An experimental study was performed to investigate the effects of high temperature anneal treatments on the microstructure and curling behavior of heavily boron-doped silicon structures. Cantilever structures were created from p++ boron-diffused silicon wafers. The post-diffusion anneal treatment temperature was varied while the anneal time remained constant. The micromechanical cantilevers were analyzed for curl as a function of the anneal temperature using an optical profiler. Bulk sections from the wafers were analyzed to obtain boron concentration, distribution of lattice constant, and dislocation distribution. Results of the curl measurements revealed that all non-annealed cantilever structures were curled in one direction, and those annealed for 90 minutes above 1100 degrees Celsius were all curled in the other direction, with an apparent transition temperature of about 1050 degrees Celsius.

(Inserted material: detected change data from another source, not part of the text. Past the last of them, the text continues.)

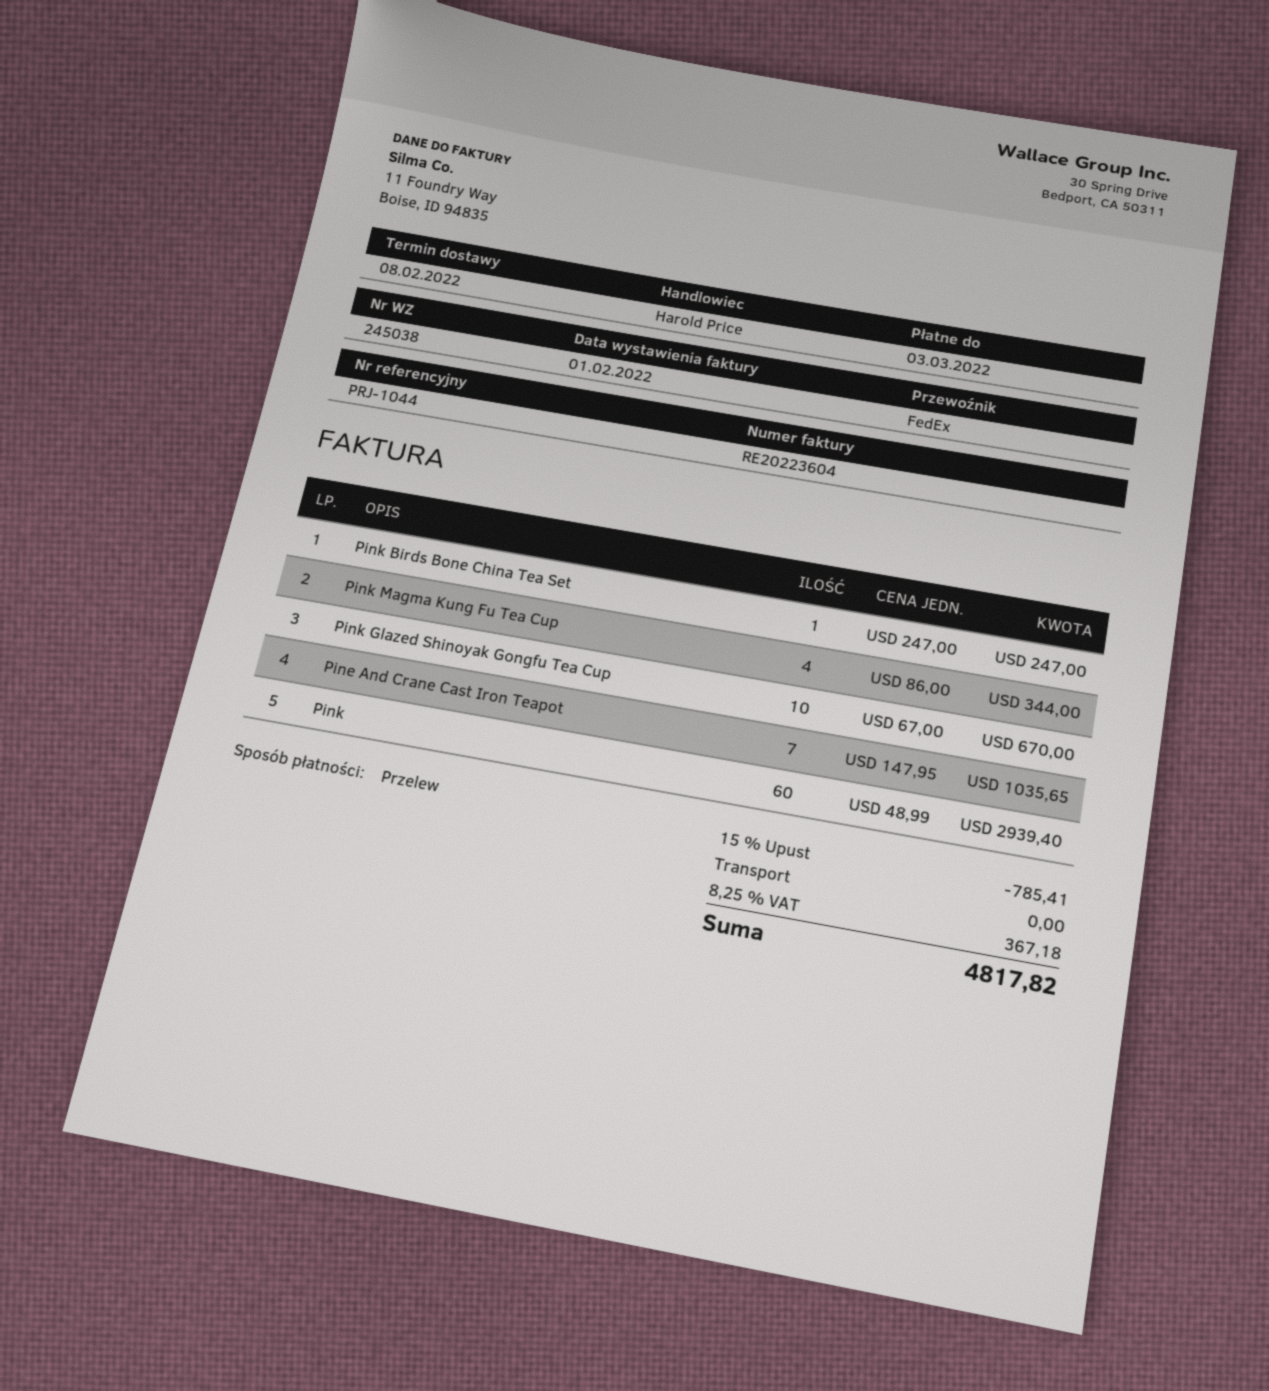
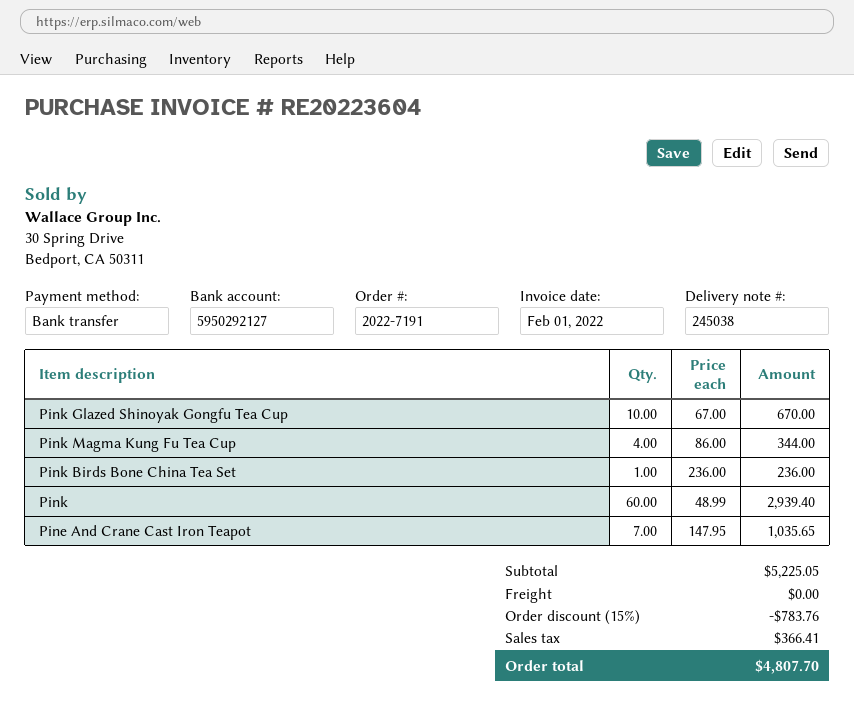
Pink Birds Bone China Tea Set: 1 x 247.00 = 247.00 -> 1 x 236.00 = 236.00
discount: 15% = 785.41 -> 15% = 783.76
tax: 367.18 -> 366.41
total: 4817.82 -> 4807.70

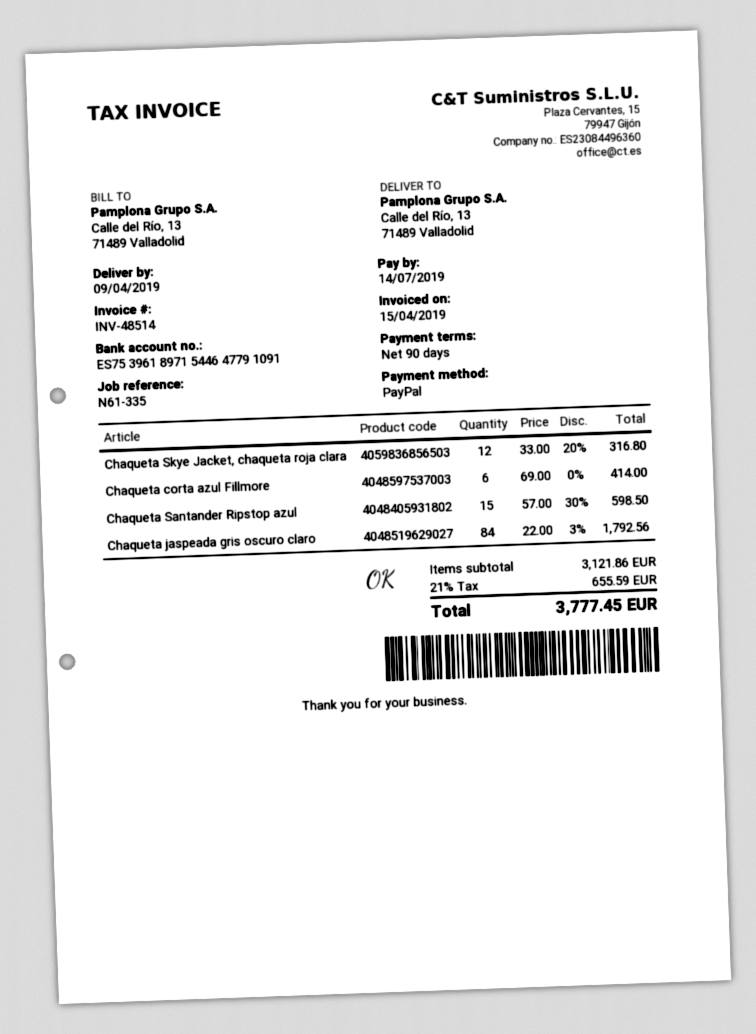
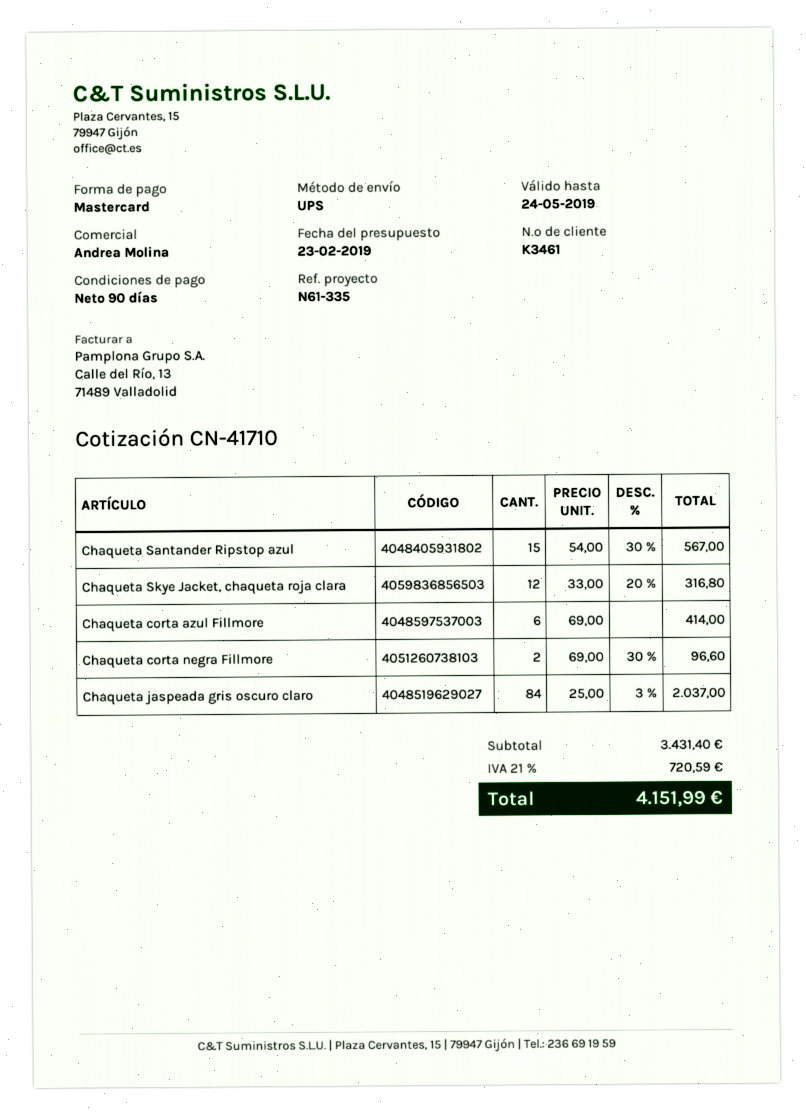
payment method: PayPal -> Mastercard
Chaqueta Santander Ripstop azul: 15 x 57.00 - 30% = 598.50 -> 15 x 54.00 - 30% = 567.00
Chaqueta jaspeada gris oscuro claro: 84 x 22.00 - 3% = 1792.56 -> 84 x 25.00 - 3% = 2037.00
Chaqueta corta negra Fillmore: none -> 2 x 69.00 - 30% = 96.60
subtotal: 3121.86 -> 3431.40
tax: 21% = 655.59 -> 21% = 720.59
total: 3777.45 -> 4151.99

Secondary ion mass spectroscopy (SIMS) analysis confirmed that boron concentration becomes more uniform through the wafer thickness with increasing anneal temperature. X-ray diffraction revealed that the magnitude of the smallest lattice constant present in a wafer increases with increasing anneal temperature, which may allow a compressive stress to develop. Transmission electron microscope (TEM) observations showed that dislocations move during the anneal process to relieve stresses.

Paper Details

Date Published: 5 September 1997
PDF: 6 pages
Proc. SPIE 3223, Micromachining and Microfabrication Process Technology III, (5 September 1997); doi: 10.1117/12.284490
Show Author Affiliations
Denise M. Bruce, U.S. Air Force Academy (United States)


Published in SPIE Proceedings Vol. 3223:
Micromachining and Microfabrication Process Technology III
Shih-Chia Chang; Stella W. Pang, Editor(s)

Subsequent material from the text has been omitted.